A seguito dell’articolo Are Students a Class? – tradotto da Voci dall’Estero – nel quale si parla della condizione giovanile americana, a cui similmente seguirà quella delle prossime generazioni nostrane, mi è tornato in mente un pezzo del film Wall Street – Il denaro non dorme mai in cui Gordon Gekko, invitato a tenere un discorso in una prestigiosa università, mette in guardia i giovani studenti dal futuro che li aspetta.

L’articolo riprende il termineNINJA Generation” usato proprio da Gekko nel film in lingua originale per descrivere la condizione dell’ultima generazione “nella cacca sino alle orecchie”: quella del No Income, No Jobs, No Assets, (nel film in italiano tradotto “la generazione dei 3 Niente”).

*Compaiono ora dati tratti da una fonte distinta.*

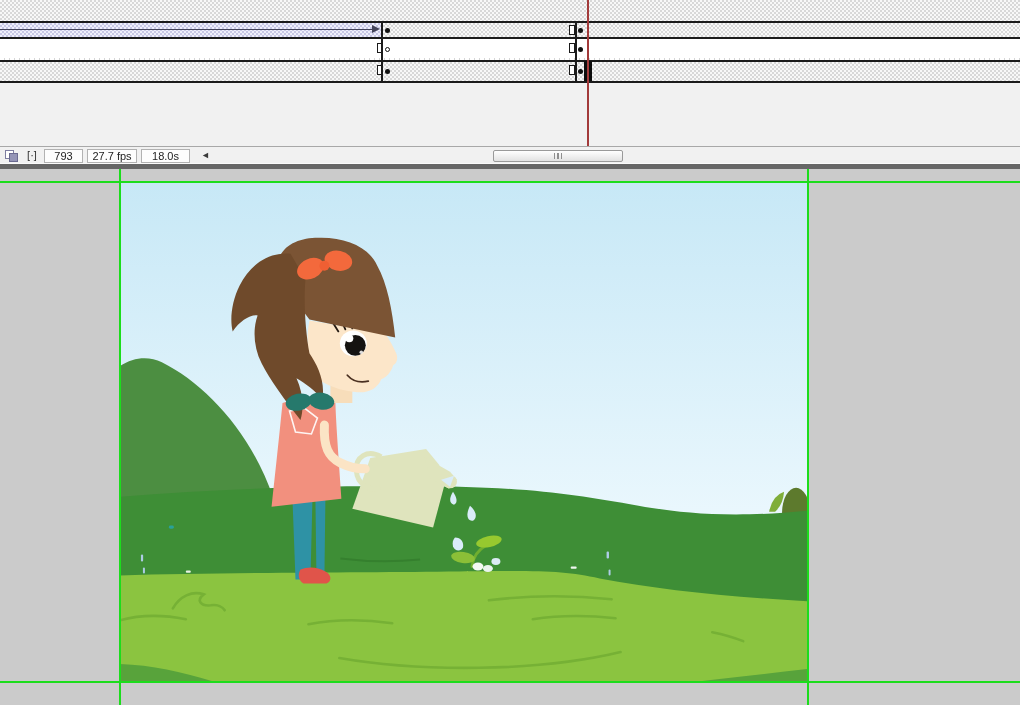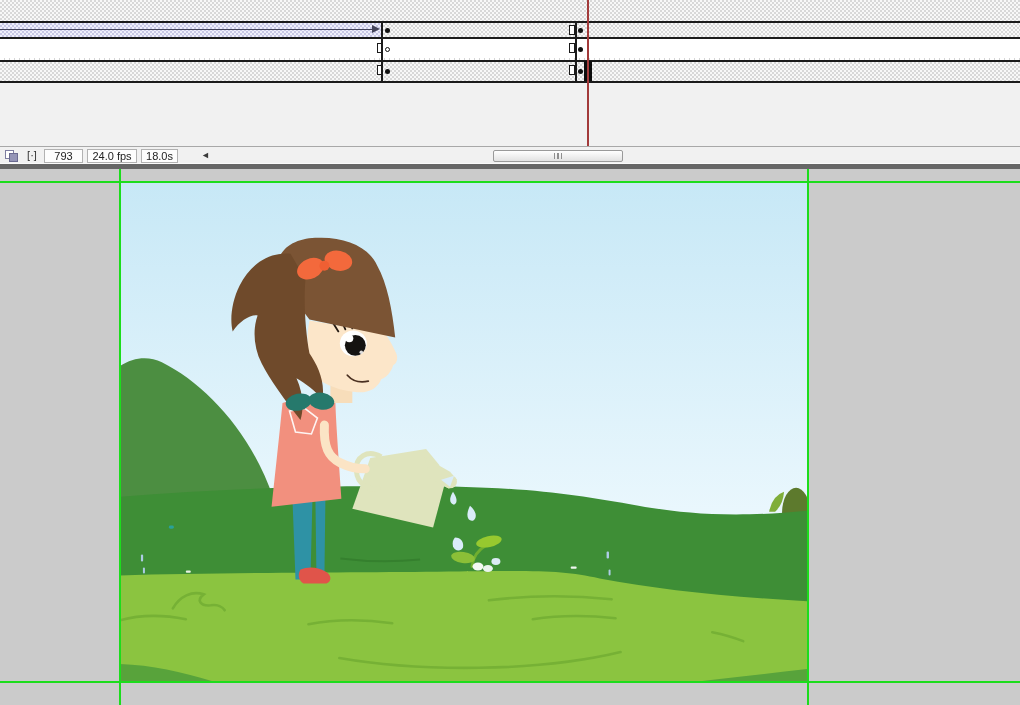"24.0 fps" div.sb-box { text: 24.0 -> 27.7 }
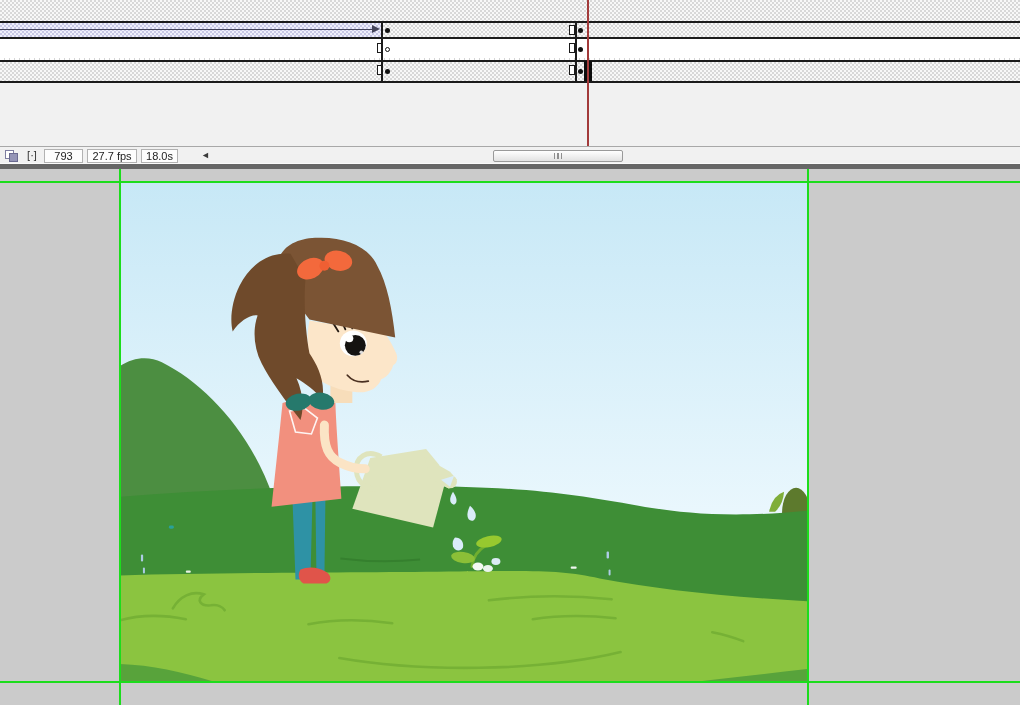"18.0s" div.sb-box { width: 37px -> 49px }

Il film di Oliver Stone ci aveva quindi avvisati anzitempo ed oggi come descrive l’articolo in USA: “(..) Gli studenti sono i nuovi NINJA (No Income, No Jobs, No Assets): nessun reddito, nessun lavoro, nessun patrimonio. Ma i loro genitori hanno dei beni, e sono questi ora ad essere portati via, anche i beni dei pensionati. Prima di tutto, il governo ha risorse – il potere di tassare (soprattutto i lavoratori, di questi tempi) e anche qualcosa di  meglio: il potere di  semplicemente stampare moneta (principalmente oggi il Quantitative Easing per cercare di reflazionare i prezzi delle abitazioni, delle azioni e dei titoli). La maggior parte degli studenti spera di diventare indipendente dai propri genitori. Ma, gravati dal debito e dovendo affrontare un mercato del lavoro difficile, vengono lasciati ancor più in condizioni di dipendenza. Ecco perché tanti devono continuare a vivere a casa dei genitori.

Il problema è che, anche se ottengono un lavoro e diventano indipendenti, restano dipendenti dalle banche. E per pagare le banche, devono essere ancor più miserevolmente alle dipendenze dei loro datori di lavoro. (..)”

Il finale del film prova a riabilitare la figura di Gordon Gekko, lasciandoci un bagliore di speranza. Ma sarà davvero così?